Implicit Representation of Probability Distributions on the Rotation Manifold

This code accompanies the paper

Implicit Representation of Probability Distributions on the Rotation Manifold

Kieran Murphy*, Carlos Esteves*, Varun Jampani, Srikumar Ramalingam, Ameesh Makadia

ICML 2021 (arxiv)

Repository Contents

Python environment

The code was run successfully with Python 3.6.12. The necessary libraries may be installed using pip with the following line:

pip install -r implicit_pdf/requirements.txt

Training a pose estimator from scratch

The following example call

python -m implicit_pdf.train --symsol_shapes cube --so3_sampling_mode random --number_fourier_components 4

trains an IPDF pose estimator from scratch on the cube from the SYMSOL I dataset, with four positional encoding frequencies on the rotation query.
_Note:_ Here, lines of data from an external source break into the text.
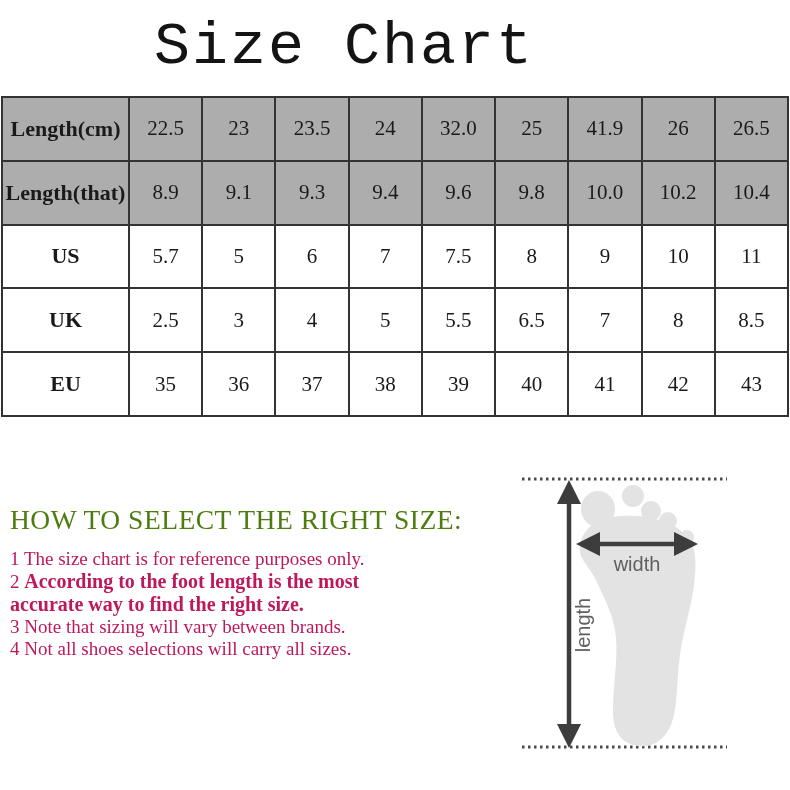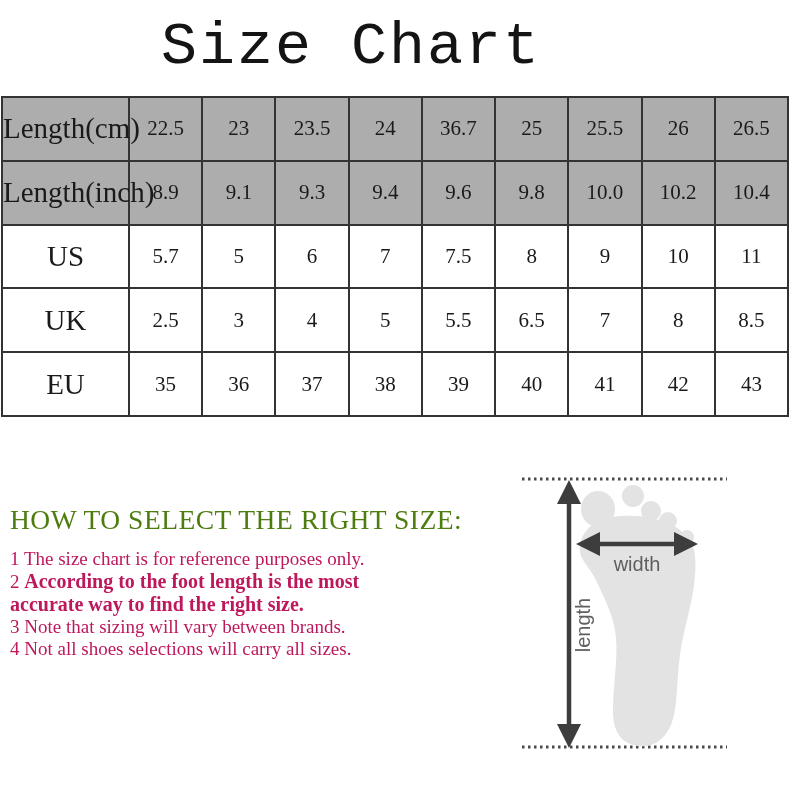"Size Chart" .title { left: 11px -> 4px }
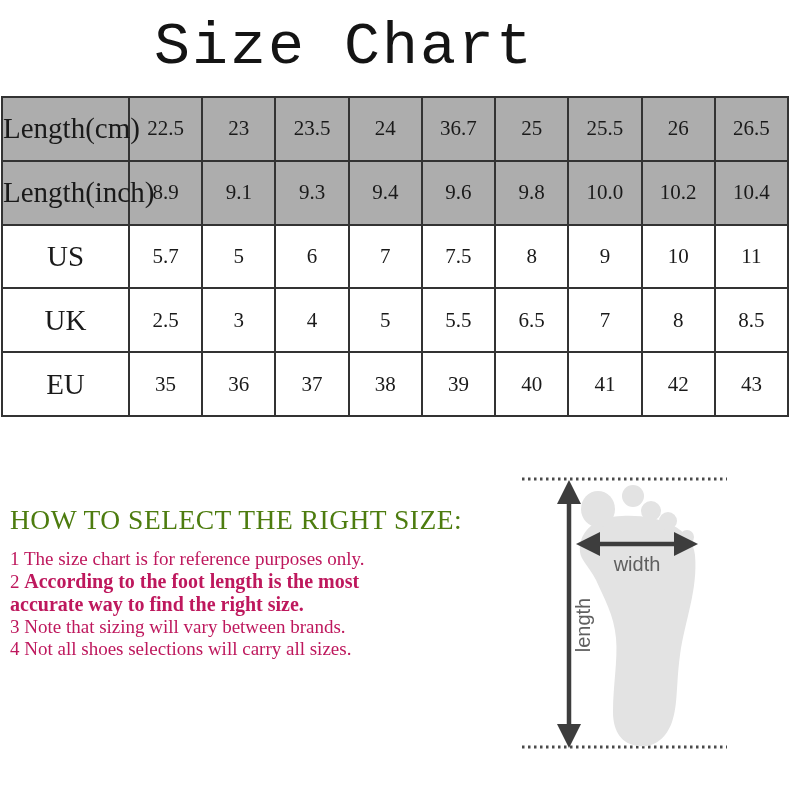"Length(cm)" table.size-table td.row-label { font-size: 29px -> 22px; font-weight: normal -> bold }
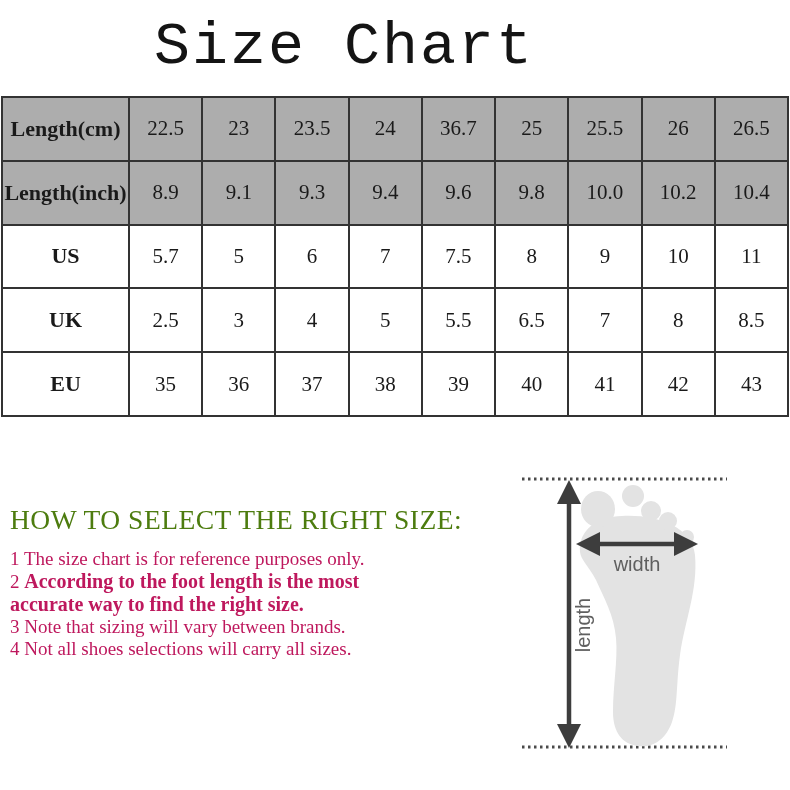"36.7" td { text: 36.7 -> 32.0 }
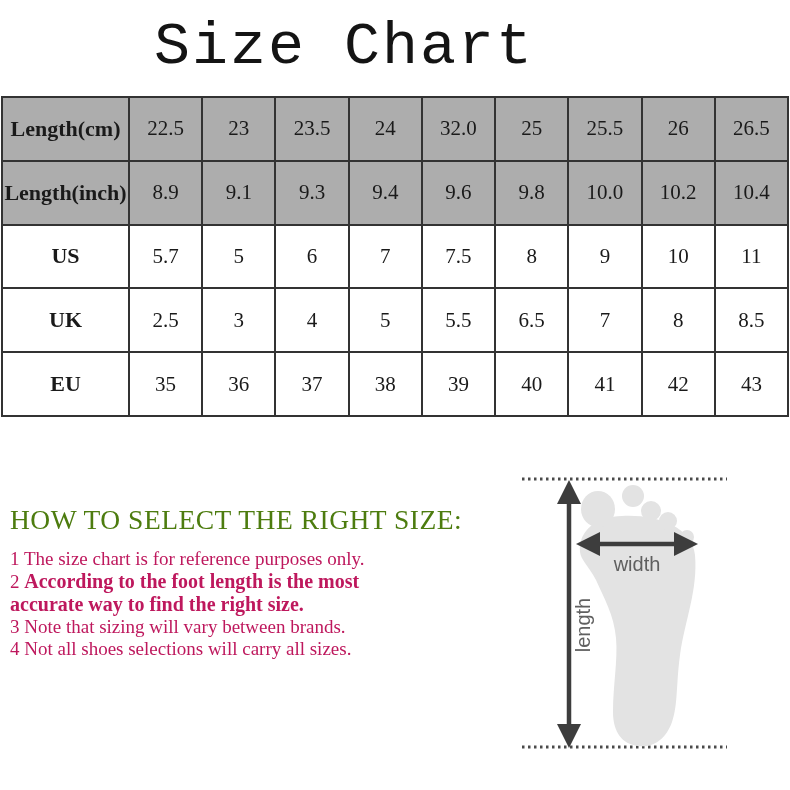"25.5" td { text: 25.5 -> 41.9 }
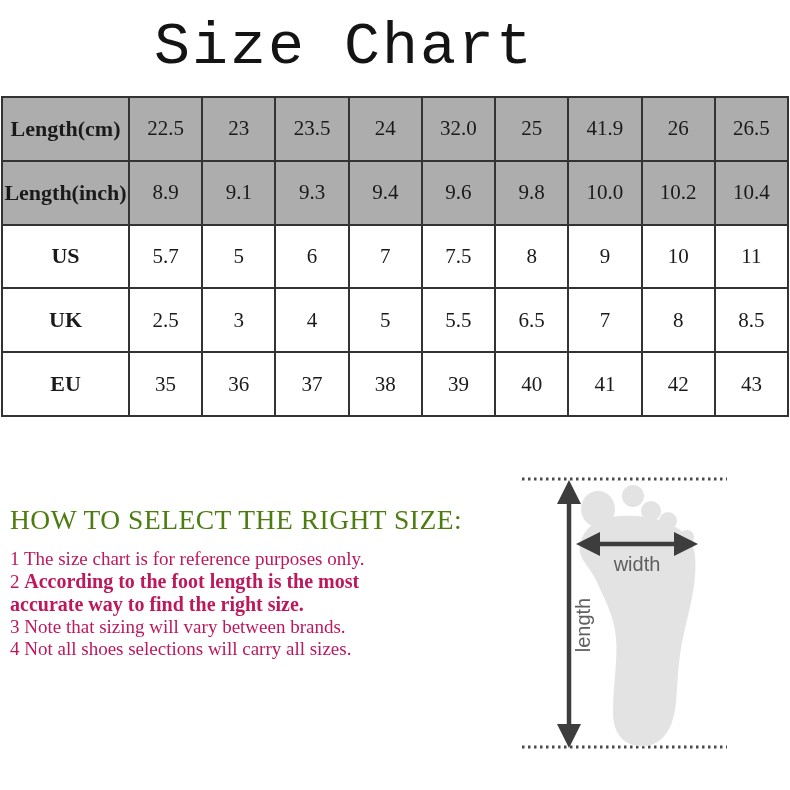"Length(inch)" td.row-label { text: inch -> that }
Reproducing SYMSOL results

To reproduce the SYMSOL1 results from the paper, use the following command line:

python -m implicit_pdf.train --symsol_shapes symsol1 --so3_sampling_mode random --num_fourier_components 3 --head_network_specs [256,256,256,256] --number_training_iterations 100000 --batch_size 128 --test_batch_size 1 --number_eval_queries 2000000

Note the resolution of the evaluation grid must be very high (more than 2 million points) to resolve the tightly-focused probability density well enough for correct evaluation. For speed and memory considerations, you may want to evaluate with such a large grid only after training.

Reproducing PASCAL3D+ results

The following hyperparameters were used for training on PASCAL3D+.

args={
    'number_training_iterations': 150_000,
    'optimizer': 'Adam',
    'batch_size': 64,
    'number_train_queries': 2**12,
    'so3_sampling_mode': ‘grid’,
    'object_classes': ‘all’,
    'head_network_specs': [256] * 2,
    'dense_activation_head': 'relu',
    'eval_every': 10_000,
    'number_eval_queries': 2**14,
    'real_rate': 0.25,
    'learning_rate': 1e-5,
    }

We used an internal format for the PASCAL3D+ dataset. Synthetic data from Su et al was also used during training. You should be able to adapt the following to reproduce the results using the publicly available datasets.

Expand code block…

def load_pascal():
  img_dims = [224, 224]
  mode = 'train'
  real_rate = 0.25
  # Object classes only supported if a single class (e.g. for eval)
  object_classes = 'all'

  all_object_classes = ['aeroplane', 'bicycle', 'boat', 'bottle',
                        'bus', 'car', 'chair', 'diningtable', 'motorbike',
                        'sofa', 'train', 'tvmonitor']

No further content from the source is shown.